## AIM OF THE TASK
Sort through the data and copy the lines holding the word "section".

## SUPPLIED DATA
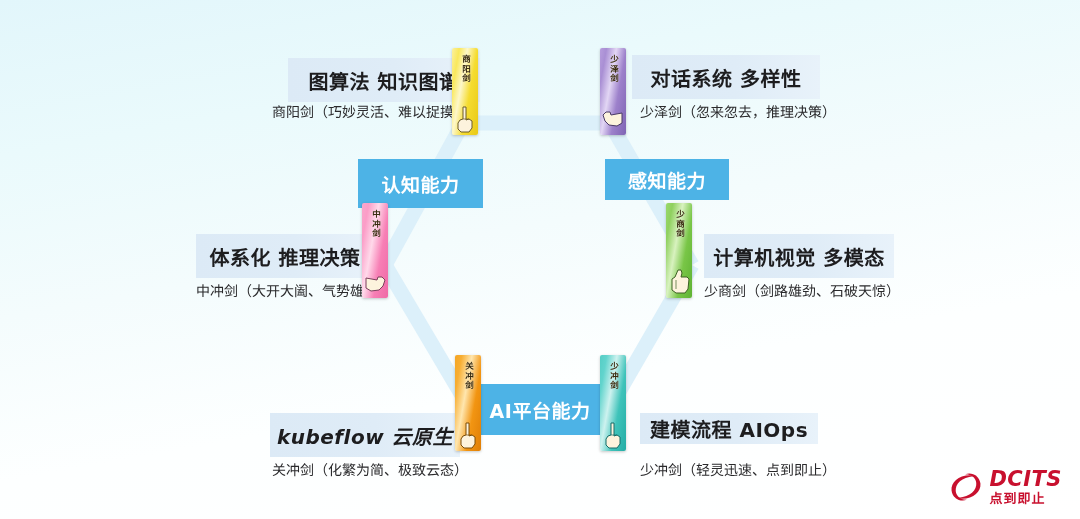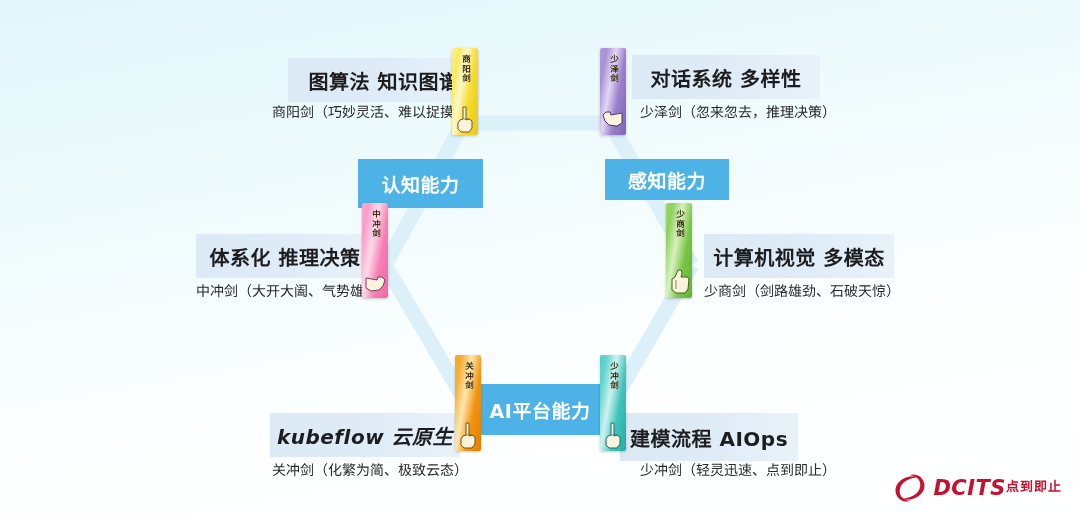--- a/index.html
+++ b/index.html
@@ -106,21 +106,21 @@
   
   #logo {
     position: absolute;
     right: 18px;
     bottom: 14px;
     display: flex;
     align-items: center;
     gap: 6px;
   }
   #logo .mark { width: 34px; height: 34px; }
-  #logo .words { display: flex; flex-direction: row; line-height: 1; }
+  #logo .words { display: flex; flex-direction: column; line-height: 1; }
   #logo .en {
     font-family: "DejaVu Sans", "Liberation Sans", sans-serif;
     font-weight: bold;
     font-style: italic;
     font-size: 21px;
     color: #c8102e;
     letter-spacing: .5px;
   }
   #logo .cn {
     font-family: "DejaVu Sans", "Liberation Sans", sans-serif;
@@ -229,21 +229,21 @@
               background:linear-gradient(100deg,#f5a623 0%,#f7ae33 16%,#ffe6ae 40%,#f29512 66%,#e07f06 100%);">
     <span class="sw-label">关冲剑</span>
     <svg class="sw-hand" viewBox="0 0 22 30">
       <g fill="#fdf3dd" stroke="#7a4d09" stroke-width="1">
         <path d="M9 4 l0 12 -3 1 -2 3 0 6 3 3 8 0 3 -4 0 -7 -3 -2 -3 1 0 -13 z"></path>
         <path d="M9 16 l6 0" stroke-width=".7" fill="none"></path>
       </g>
     </svg>
   </div>
 
-  <div class="banner" style="left:620px; top:413px; width:178px; height:48px;">
+  <div class="banner" style="left:640px; top:413px; width:178px; height:31px;">
     <span class="btxt">建模流程 AIOps</span>
   </div>
   <div class="subtitle" style="left:640px; top:459px;">少冲剑（轻灵迅速、点到即止）</div>
 
   <div class="sword" style="left:600px; top:355px; width:26px; height:96px;
               background:linear-gradient(100deg,#55cdc5 0%,#62d4cd 16%,#cdf2ef 40%,#3fc3ba 66%,#24ada5 100%);">
     <span class="sw-label">少冲剑</span>
     <svg class="sw-hand" viewBox="0 0 22 30">
       <g fill="#fdf3dd" stroke="#176b66" stroke-width="1">
         <path d="M9 4 l0 12 -3 1 -2 3 0 6 3 3 8 0 3 -4 0 -7 -3 -2 -3 1 0 -13 z"></path>

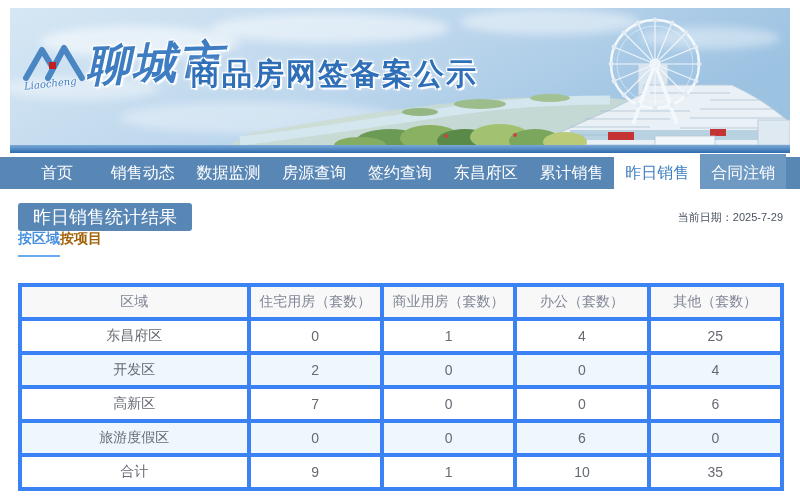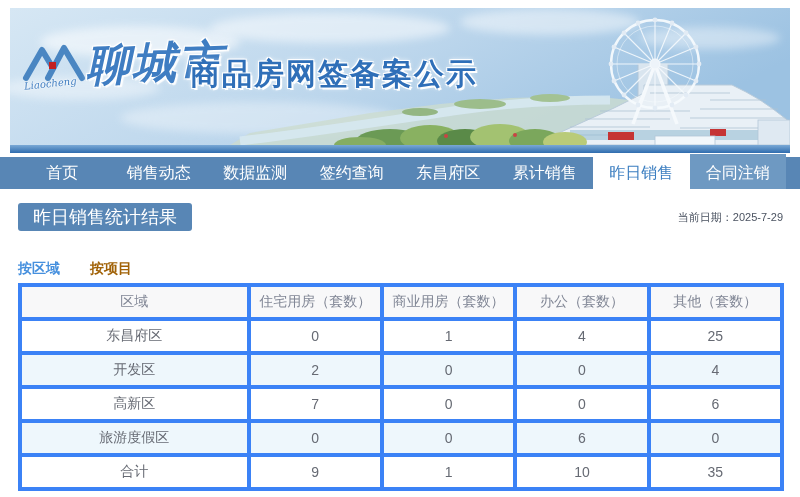--- a/index.html
+++ b/index.html
@@ -32,21 +32,21 @@
 
   
   .toolbar { position:absolute; left:18px; top:203px; width:765px; height:28px;
     display:flex; justify-content:space-between; align-items:center; }
   .section-btn { background:#5886b5; color:#fff; border:none; border-radius:3px;
     font-size:18px; height:28px; padding:0 15px; cursor:pointer;
     font-family:"Liberation Sans","DejaVu Sans",sans-serif; }
   .date-label { font-size:11px; color:#4a5260;margin-left:15px; }
 
   
-  .tabs { position:absolute; left:18px; top:260px; display:flex; gap:30px; }
+  .tabs { position:absolute; left:18px; top:230px; display:flex; }
   .tab { font-size:14px; font-weight:bold; color:#a16207; padding-bottom:7px;
     border-bottom:2px solid transparent; cursor:pointer; }
   .tab.active { color:#4690de; border-bottom-color:#68abef; }
 
   
   .table-wrap { position:absolute; left:18px; top:283px; width:766px; }
   table { width:100%; border-collapse:collapse; table-layout:fixed; font-size:14px; }
   th,td { border:4px solid #3b82f6; height:34px; text-align:center; vertical-align:middle; }
   th { background:#f8f8f9; color:#808695; font-weight:normal; }
   td { background:#fff; color:#666a73; }
@@ -163,20 +163,21 @@
       <div class="logo-script">Liaocheng</div>
     </div>
     <div class="city-name">聊城市</div>
     <div class="site-title">商品房网签备案公示</div>
   </div>
 
   <div class="nav">
     <div class="nav-item">首页</div>
     <div class="nav-item">销售动态</div>
     <div class="nav-item">数据监测</div>
+    <div class="nav-item">房源查询</div>
     <div class="nav-item">签约查询</div>
     <div class="nav-item">东昌府区</div>
     <div class="nav-item">累计销售</div>
     <div class="nav-item active">昨日销售</div>
     <div class="nav-item alt">合同注销</div>
   </div>
 
   <div class="toolbar">
     <button class="section-btn">昨日销售统计结果</button>
     <span class="date-label">当前日期：2025-7-29</span>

## REPLY
   .section-btn { background:#5886b5; color:#fff; border:none; border-radius:3px;
     <button class="section-btn">昨日销售统计结果</button>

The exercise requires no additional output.